Worst thing you’ll see all week: The Monster The best horror movies have the quality of an allegory. But being an allegory doesn’t excuse you from the task of telling a good story. The Monster sets up its allegory and then morphs into exactly the horror movie you’re expecting. So far, so good. But it keeps going. And going. And going. Eventually, you’re watching a bog-standard creature feature that has lost its allegory. It’s as if writer/director Bryan Bertino forgot what he was doing. The Monster has the quality of someone wandering into the kitchen, forgetting what he was there for, downing a beer at the sink real quick, and then belching. Roll credits. Before it starts shotgunning its horror movie trope beer, The Monster is fairly riveting. Partial credit to Bertino’s experience with slow creepy set-ups, as he demonstrated in The Stranger, a movie about how home invasions can really rekindle a romance. But most of the credit goes to the achingly effective performances from Zoe Kazan and especially the young Ella Ballentine. The actresses connect unflinchingly, spinning out the sort of relationship you almost never see in movies, and certainly not in horror movies: an abusive parent choking on her own shame and a terrified child who has no idea what to do. These aren’t the usual villain and precocious victim. This is a real horror movie.

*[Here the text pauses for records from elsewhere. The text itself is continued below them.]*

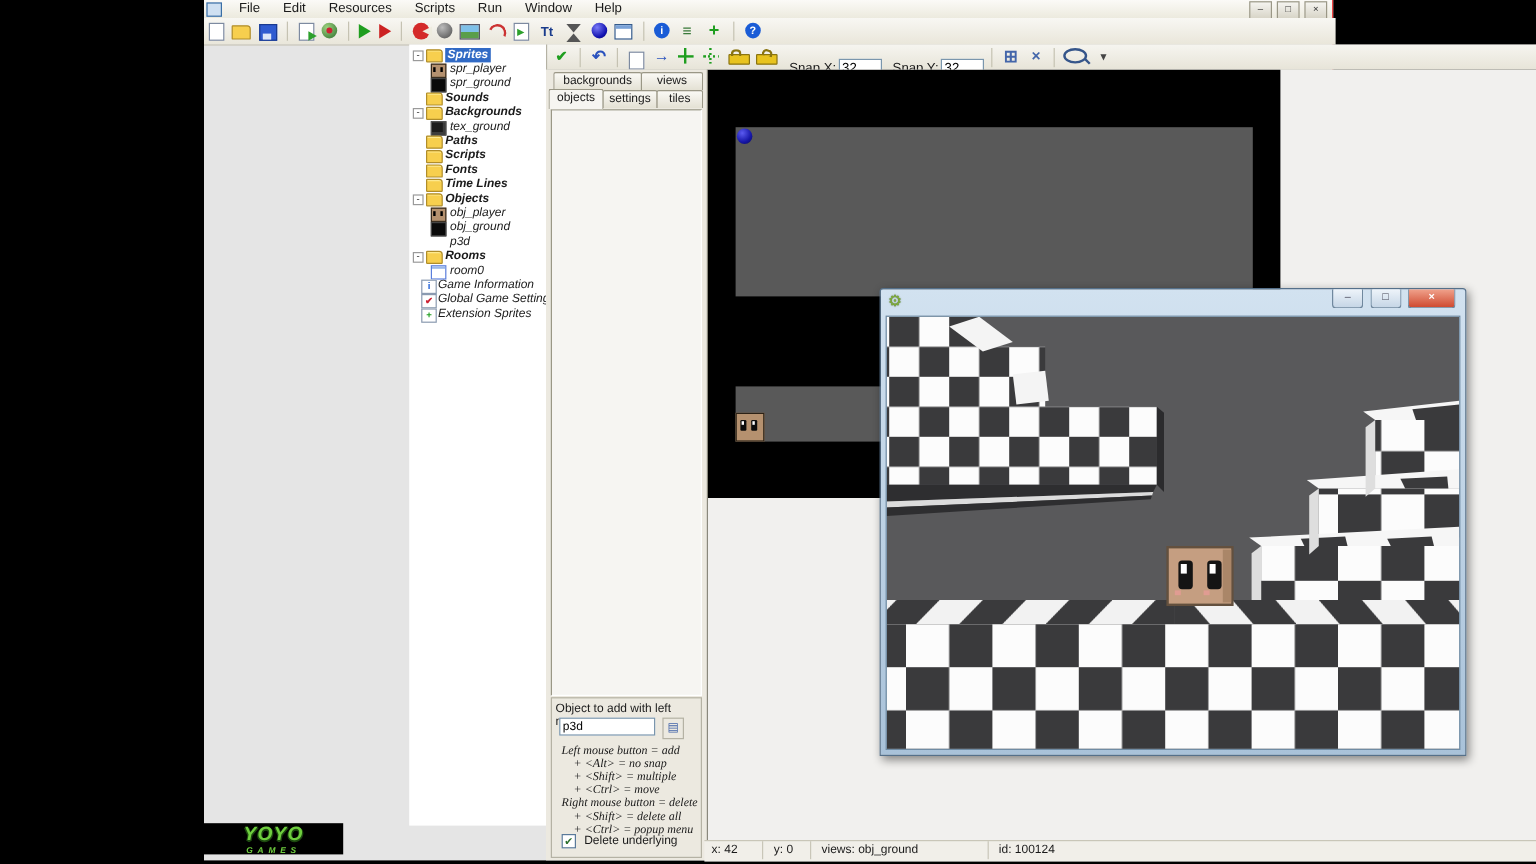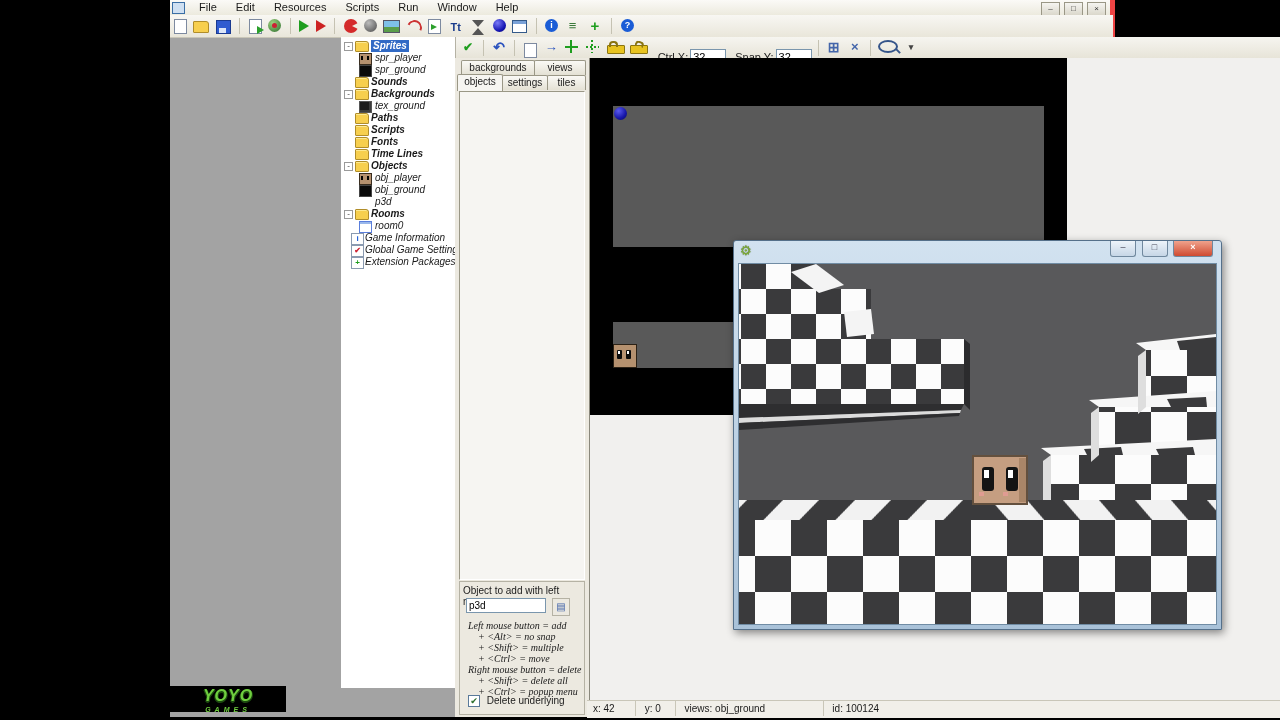--- a/index.html
+++ b/index.html
@@ -1,19 +1,19 @@
 <!DOCTYPE html>
 <html><head>
 <meta charset="utf-8">
 <style>
   html,body{margin:0;padding:0;background:#000;}
   .stage{position:relative;width:1280px;height:720px;background:#000;overflow:hidden;
          font-family:"Liberation Sans",sans-serif;color:#1a1a1a;}
   
-  .app{position:absolute;left:170px;top:0;width:940px;height:717px;background:#a3a3a3;border-right:5px solid #ef4444;}
+  .app{position:absolute;left:170px;top:0;width:940px;height:717px;background:#e5e5e5;border-right:1px solid #ef4444;}
   .menubar{position:absolute;left:0;top:0;width:940px;height:15px;background:linear-gradient(#fbfaf7,#eceade);font-size:11px;}
   .menubar .mi{display:inline-block;padding:1px 8px;cursor:default;}
   .appicon{display:inline-block;width:11px;height:10px;margin:2px 3px 0 2px;background:#cfe0f2;border:1px solid #3a6ea5;vertical-align:top;}
   .winbtns{position:absolute;right:4px;top:1px;}
   .winbtns span{display:inline-block;width:17px;height:13px;margin-left:1px;background:linear-gradient(#f5f4f0,#d8d5c8);
     border:1px solid #9a9786;font-size:8px;line-height:12px;text-align:center;color:#333;}
   .toolbar{position:absolute;left:0;top:15px;width:940px;height:22px;background:linear-gradient(#f8f7f3,#e9e6da);border-bottom:1px solid #c9c6b8;padding-left:3px;white-space:nowrap;}
   .tb{display:inline-block;width:16px;height:16px;margin:3px 1px 0 1px;position:relative;vertical-align:top;font-size:11px;text-align:center;}
   .tsep{display:inline-block;width:1px;height:16px;background:#c5c2b2;margin:3px 3px 0 3px;vertical-align:top;}
   
@@ -173,21 +173,21 @@
       <span class="rb glyph-btn" style="color:#1f9e1f">✔</span>
       <span class="tsep"></span>
       <span class="rb glyph-btn" style="color:#2a52be;font-size:14px">↶</span>
       <span class="tsep"></span>
       <span class="rb"><span class="tb i-page" style="margin:1px 0 0 0"></span></span>
       <span class="rb glyph-btn" style="color:#2a52be;font-size:13px">→</span>
       <span class="rb cross"></span>
       <span class="rb cross dotted"></span>
       <span class="rb lock"></span>
       <span class="rb lock open"></span>
-      <span class="snaplab">Ctrl X:</span><input class="snapinp" value="32" style="">
+      <span class="snaplab">Snap X:</span><input class="snapinp" value="32" style="">
       <span class="snaplab">Snap Y:</span><input class="snapinp" value="32" style="">
       <span class="tsep"></span>
       <span class="rb glyph-btn" style="color:#4466aa;font-size:14px">⊞</span>
       <span class="rb glyph-btn" style="color:#4466aa;font-size:13px">×</span>
       <span class="tsep"></span>
       <span class="rb mag"></span>
       <span class="rb glyph-btn" style="color:#444;font-size:9px">▾</span>
     </div>
 
     <div class="tree" id="tree">
@@ -261,21 +261,21 @@
         <div class="tr" style="top: 195px;">
           <span class="ticon t-box" style="left: 10px; color: rgb(26, 92, 214);">i</span>
           <span class="lb" style="left: 24px;">Game Information</span>
         </div>
         <div class="tr" style="top: 207px;">
           <span class="ticon t-box" style="left: 10px; color: rgb(204, 34, 51);">✔</span>
           <span class="lb" style="left: 24px;">Global Game Settings</span>
         </div>
         <div class="tr" style="top: 219px;">
           <span class="ticon t-box" style="left: 10px; color: rgb(31, 158, 31);">+</span>
-          <span class="lb" style="left: 24px;">Extension Packages</span>
+          <span class="lb" style="left: 24px;">Extension Sprites</span>
         </div>
       </div>
 
     <div class="side">
       <span class="tab" style="left:6px;top:2px;width:72px">backgrounds</span>
       <span class="tab" style="left:79px;top:2px;width:50px">views</span>
       <span class="tab active" style="left:2px;top:16px;width:44px">objects</span>
       <span class="tab" style="left:47px;top:17px;width:44px">settings</span>
       <span class="tab" style="left:92px;top:17px;width:37px">tiles</span>
       <div class="bigbox"></div>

But once The Monster forgets where it was going and literally careens into creature feature territory, it unravels under the weight of bad decision after bad decision. On the part of the filmmaker and the characters. It goes from suggesting to brightly lighting, almost never a good idea in a horror movie. It leans heavily on characters doing stupid things like, oh, not leaving when there’s a monster in the woods. And it creates a Cujo-like situation without understanding what made Cujo work. If a mother and child are trapped in a car by a rabid Saint Bernard, they’re just going to wait until they’re rescued. Boring. But if a mother and a diabetic child without his insulin are trapped in a car by a rabid Saint Bernard, you’ve got a real horror show. But The Monster forgets about the diabetic child without his insulin part, which means it’s ultimately about a couple of people who didn’t have the sense to wait in the car. But at least you get some good backstory about them, and at least you get to appreciate a child actor who hopefully has a long career ahead of her.